◆ PROBLEM TO WORK ON
If a line in the data below includes the string "RACES", please return a copy of it.

Change listing data

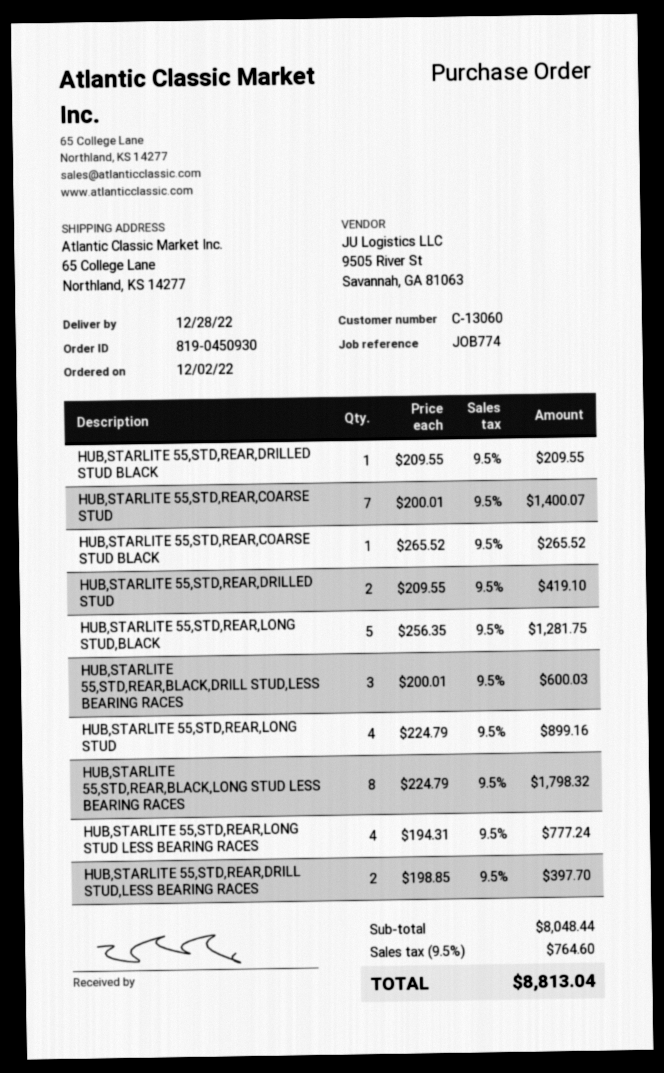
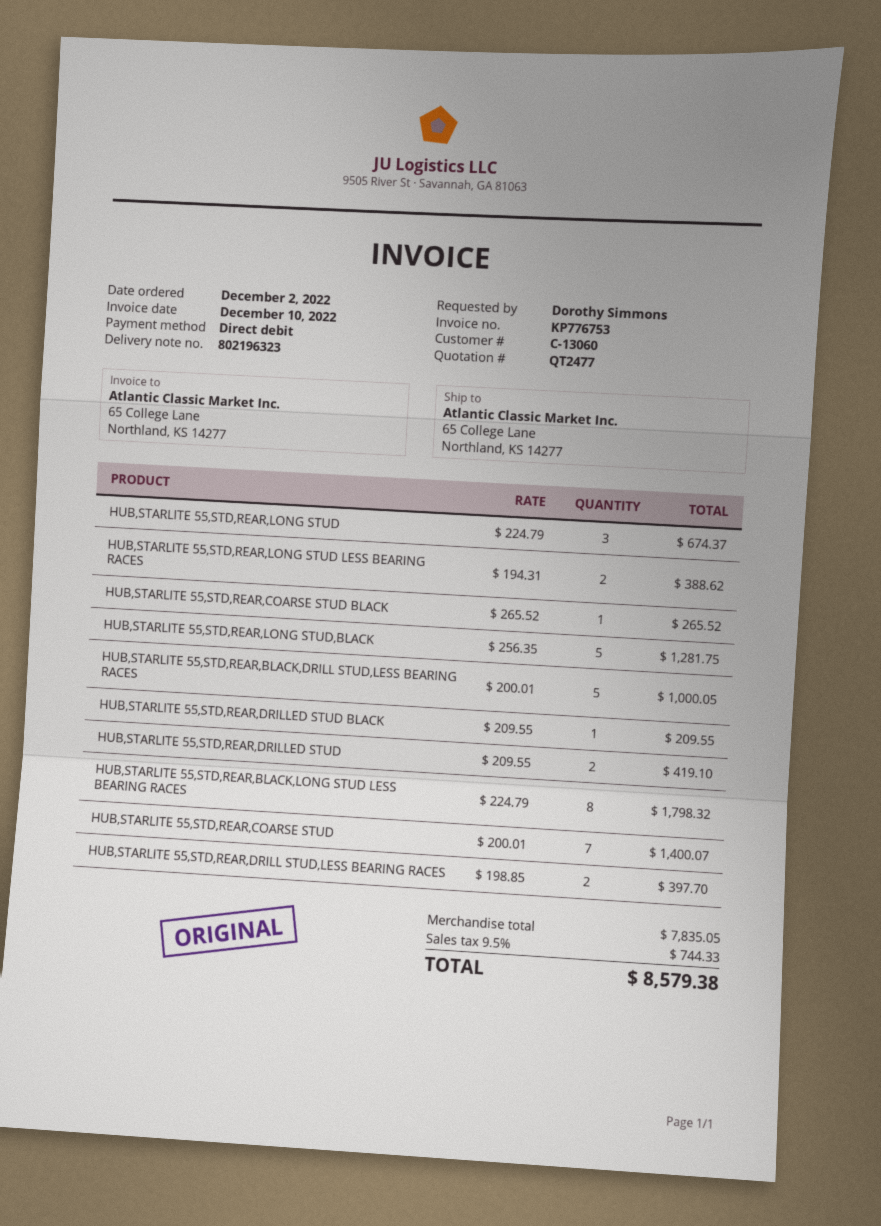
HUB,STARLITE 55,STD,REAR,BLACK,DRILL STUD,LESS BEARING RACES: 3 x 200.01 = 600.03 -> 5 x 200.01 = 1000.05
HUB,STARLITE 55,STD,REAR,LONG STUD: 4 x 224.79 = 899.16 -> 3 x 224.79 = 674.37
HUB,STARLITE 55,STD,REAR,LONG STUD LESS BEARING RACES: 4 x 194.31 = 777.24 -> 2 x 194.31 = 388.62
subtotal: 8048.44 -> 7835.05
tax: 9.5% = 764.60 -> 9.5% = 744.33
total: 8813.04 -> 8579.38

◆ RESPONSE TO THIS TASK
HUB,STARLITE 55,STD,REAR,BLACK,DRILL STUD,LESS BEARING RACES: 3 x 200.01 = 600.03 -> 5 x 200.01 = 1000.05
HUB,STARLITE 55,STD,REAR,LONG STUD LESS BEARING RACES: 4 x 194.31 = 777.24 -> 2 x 194.31 = 388.62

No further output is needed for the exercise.